== Input data ==

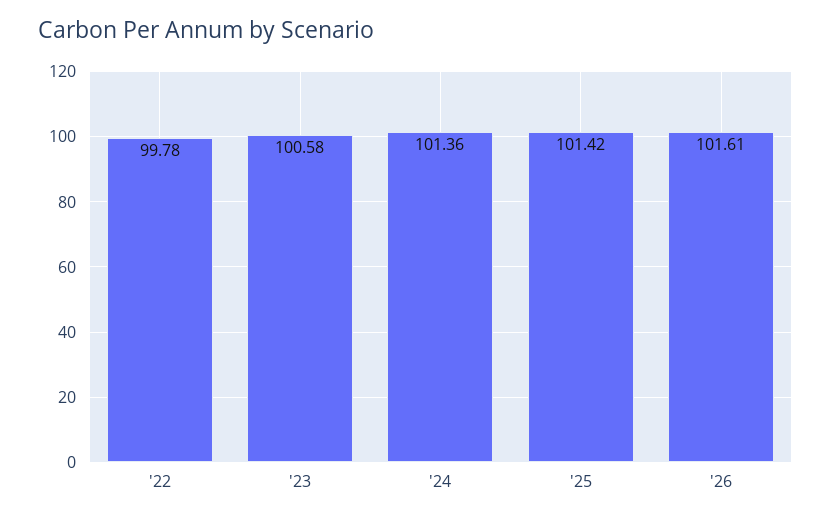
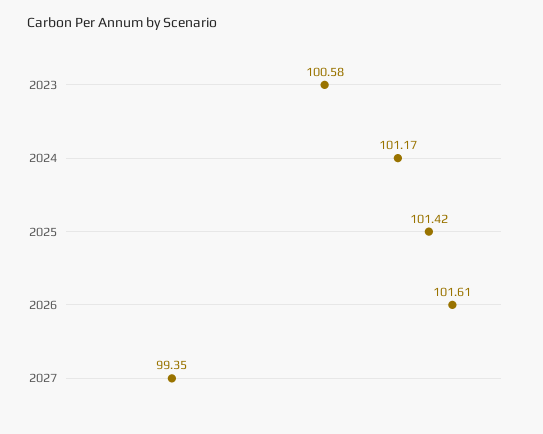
'22: 99.78 -> none
'24: 101.36 -> 101.17
2027: none -> 99.35

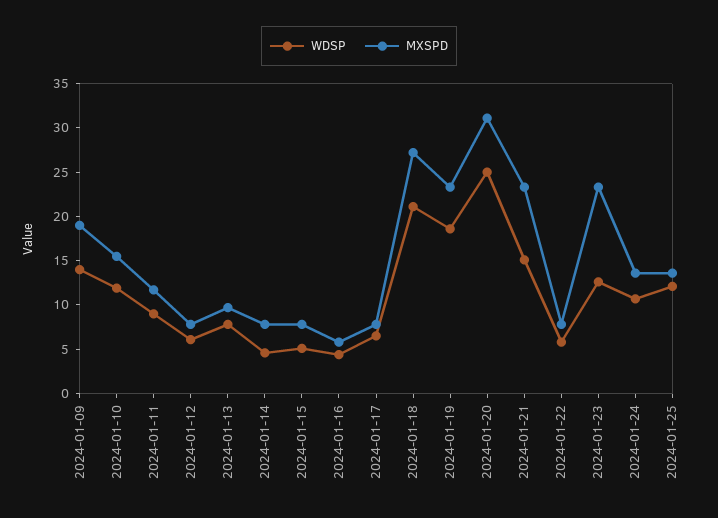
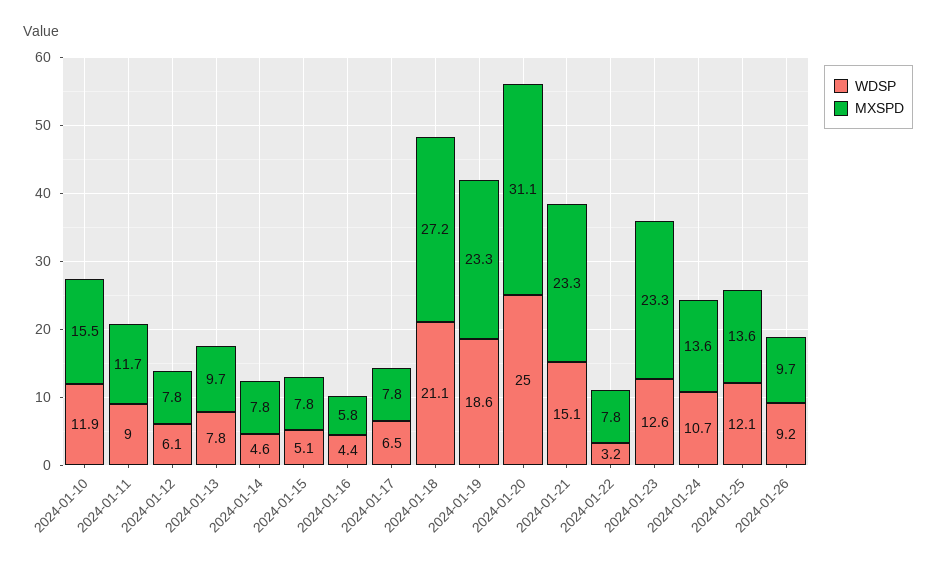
WDSP, 2024-01-09: 14 -> none
MXSPD, 2024-01-09: 19 -> none
WDSP, 2024-01-22: 6 -> 3.2
WDSP, 2024-01-26: none -> 9.2
MXSPD, 2024-01-26: none -> 9.7

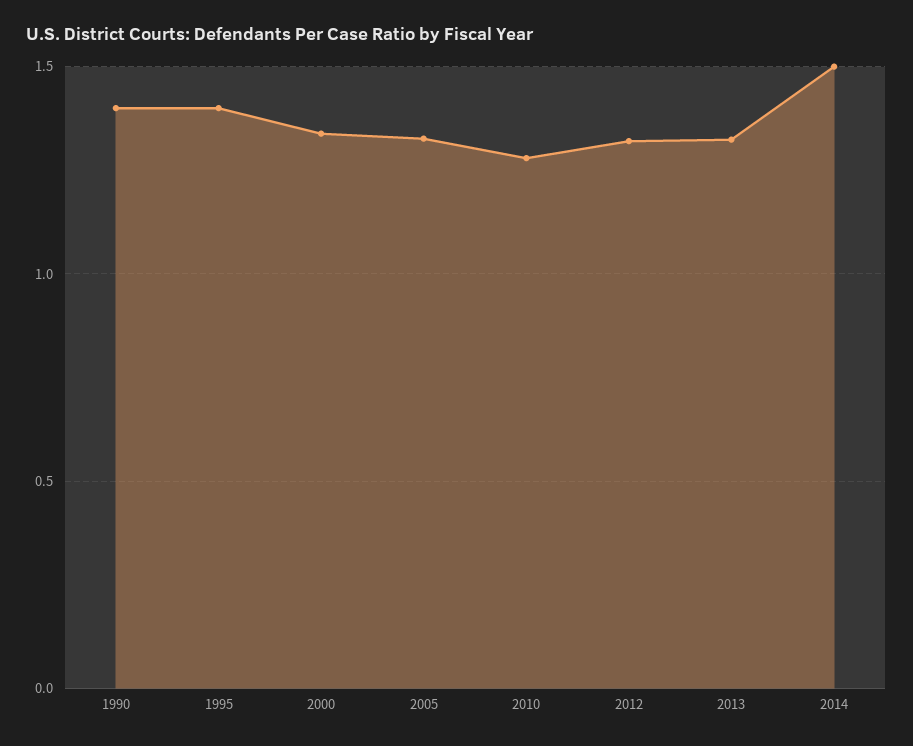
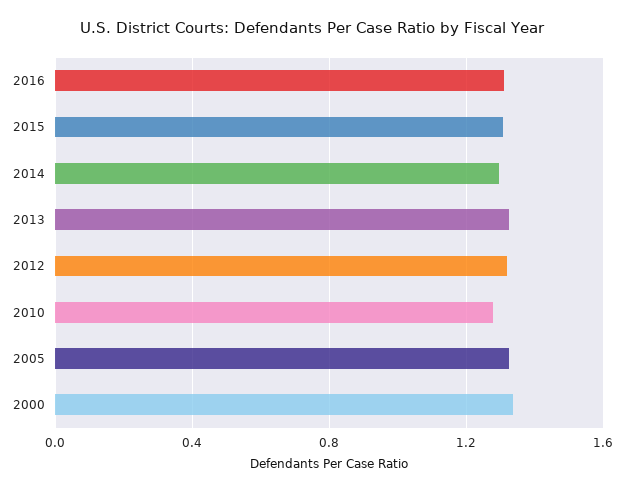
1990: 1.4 -> none
1995: 1.4 -> none
2014: 1.5 -> 1.3
2016: none -> 1.3
2015: none -> 1.3

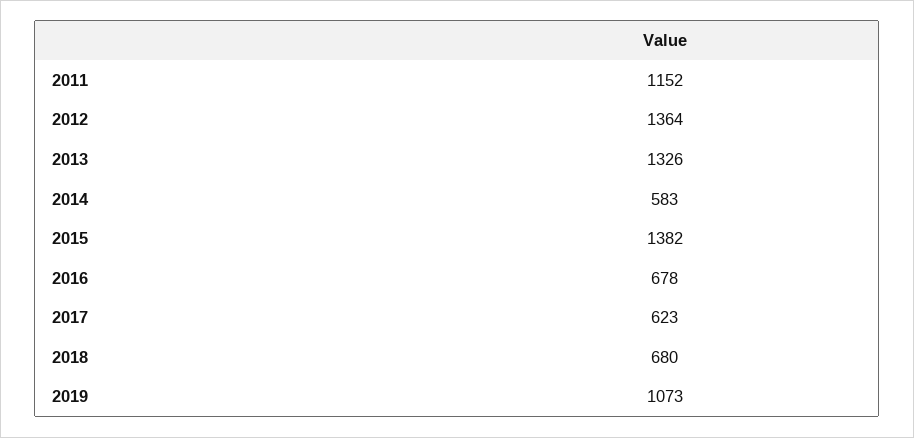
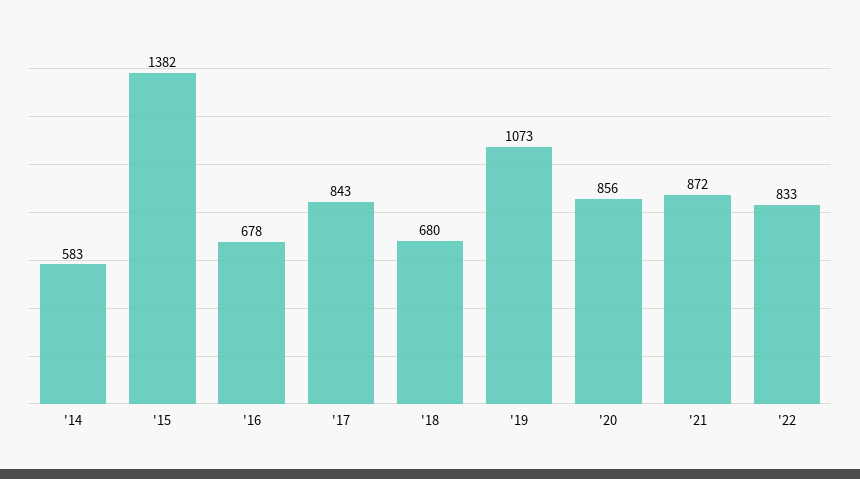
2011: 1152 -> none
2012: 1364 -> none
2013: 1326 -> none
2017: 623 -> 843
'20: none -> 856
'21: none -> 872
'22: none -> 833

===

• _What to work on_
Reproduce the material word for word, minus the images.

• _Answer to the exercise_
'22: 99.78 -> none
'24: 101.36 -> 101.17
2027: none -> 99.35

WDSP, 2024-01-09: 14 -> none
MXSPD, 2024-01-09: 19 -> none
WDSP, 2024-01-22: 6 -> 3.2
WDSP, 2024-01-26: none -> 9.2
MXSPD, 2024-01-26: none -> 9.7

1990: 1.4 -> none
1995: 1.4 -> none
2014: 1.5 -> 1.3
2016: none -> 1.3
2015: none -> 1.3

2011: 1152 -> none
2012: 1364 -> none
2013: 1326 -> none
2017: 623 -> 843
'20: none -> 856
'21: none -> 872
'22: none -> 833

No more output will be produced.